Heavy winds blew across the Florida Bay in early January, 2012 stirring the waters and contributing to the dazzling array of color which stretched from the Gulf of Mexico to the Straits of Florida, and surrounded the Florida Keys. The Moderate Resolution Imaging Spectroradiometer (MODIS) aboard NASA’s Aqua satellite captured this true-color image on January 4 at 18:30 UTC (1:30 p.m. Eastern Standard Time).
Clouds of milky blue, green and tan fill the waters in this region, especially where the water is shallow, such as in the Florida Bay and the easternmost Gulf of Mexico. Where the water deepens in the Straits of Florida south of the Keys and more westerly in the Gulf, the bright colors abruptly end, giving way to a deep ocean blue.
Bright colors in the ocean are most often caused by either sediment or by microscopic marine organisms, such as phytoplankton. In this location, the waters are very shallow. When the waters are rough, mud and sediment are easily churned up from the sea floor. It is likely that this particular colorful display comes primarily from sediments of various kinds floating in the off-shore waters.
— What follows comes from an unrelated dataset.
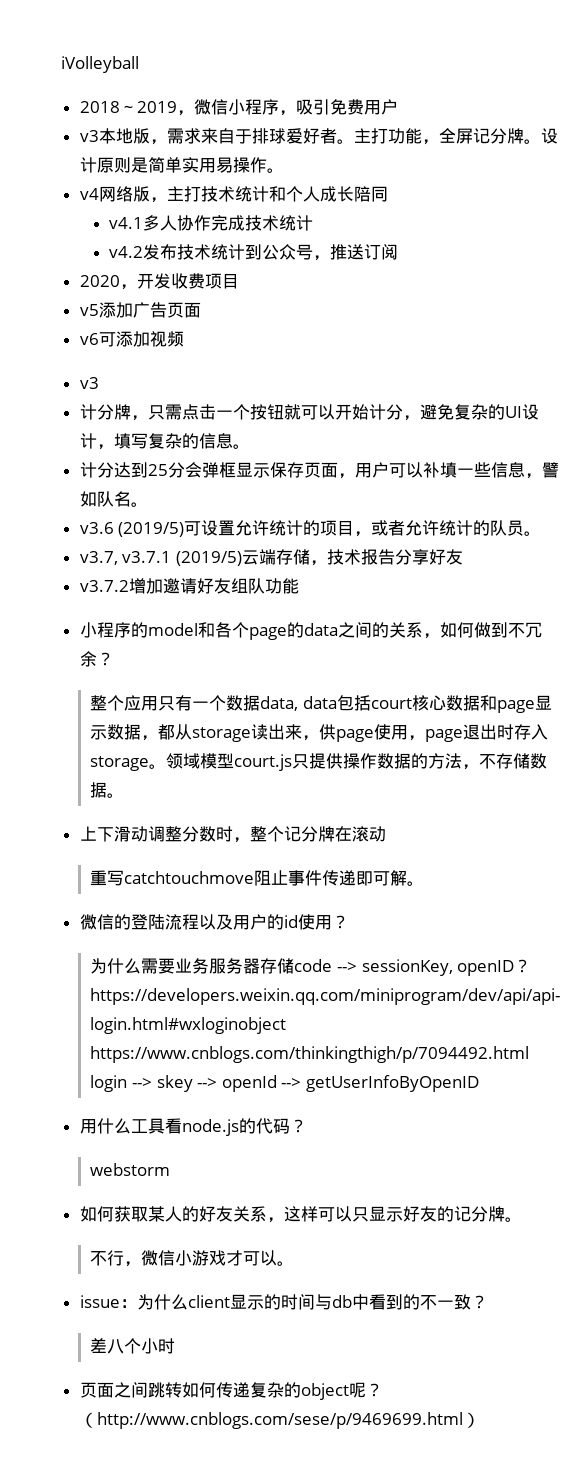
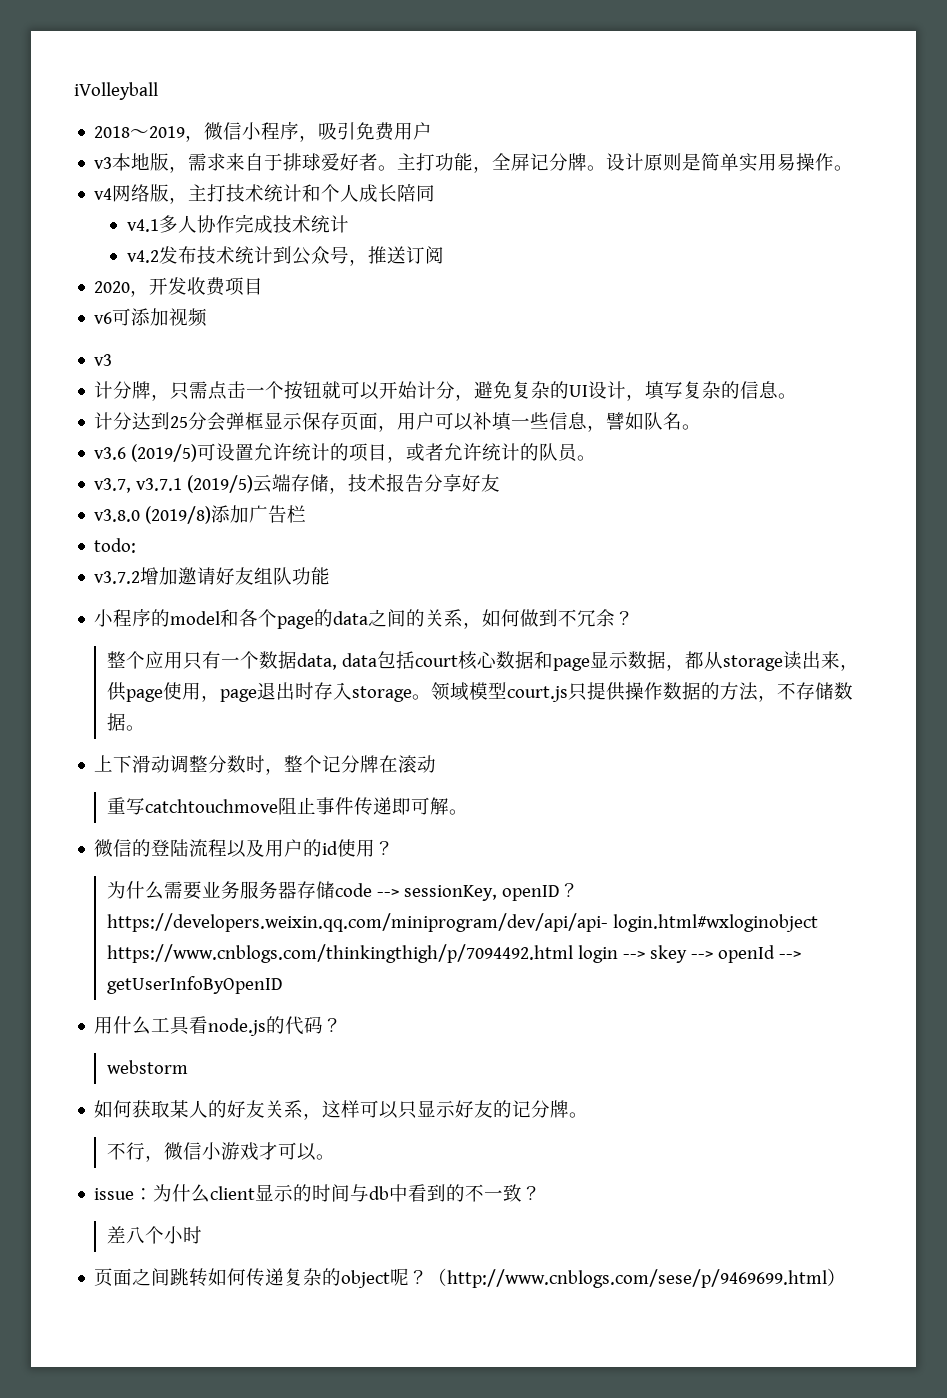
[79,302,201,318] // v5添加广告页面 -> (264, 286) none
(463, 557) none -> [94,505,307,524] [94,538,137,553] // v3.8.0 (2019/8)添加广告栏 // todo:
Nearest the southern Florida coast, the waters are distinctly tan, which indicates run-off of particulates from land. As this sediment flows into deeper water and sinks, the reflectivity of the particles change, and the color changes from tan to green. Further south, near the islands known as the Florida Keys and the Dry Tortugas, coral reefs are abundant. The sediment in this area is rich in calcite, a building block of coral reefs. When disturbed, highly reflective calcite sediment can lend a milky appearance to the blue ocean water.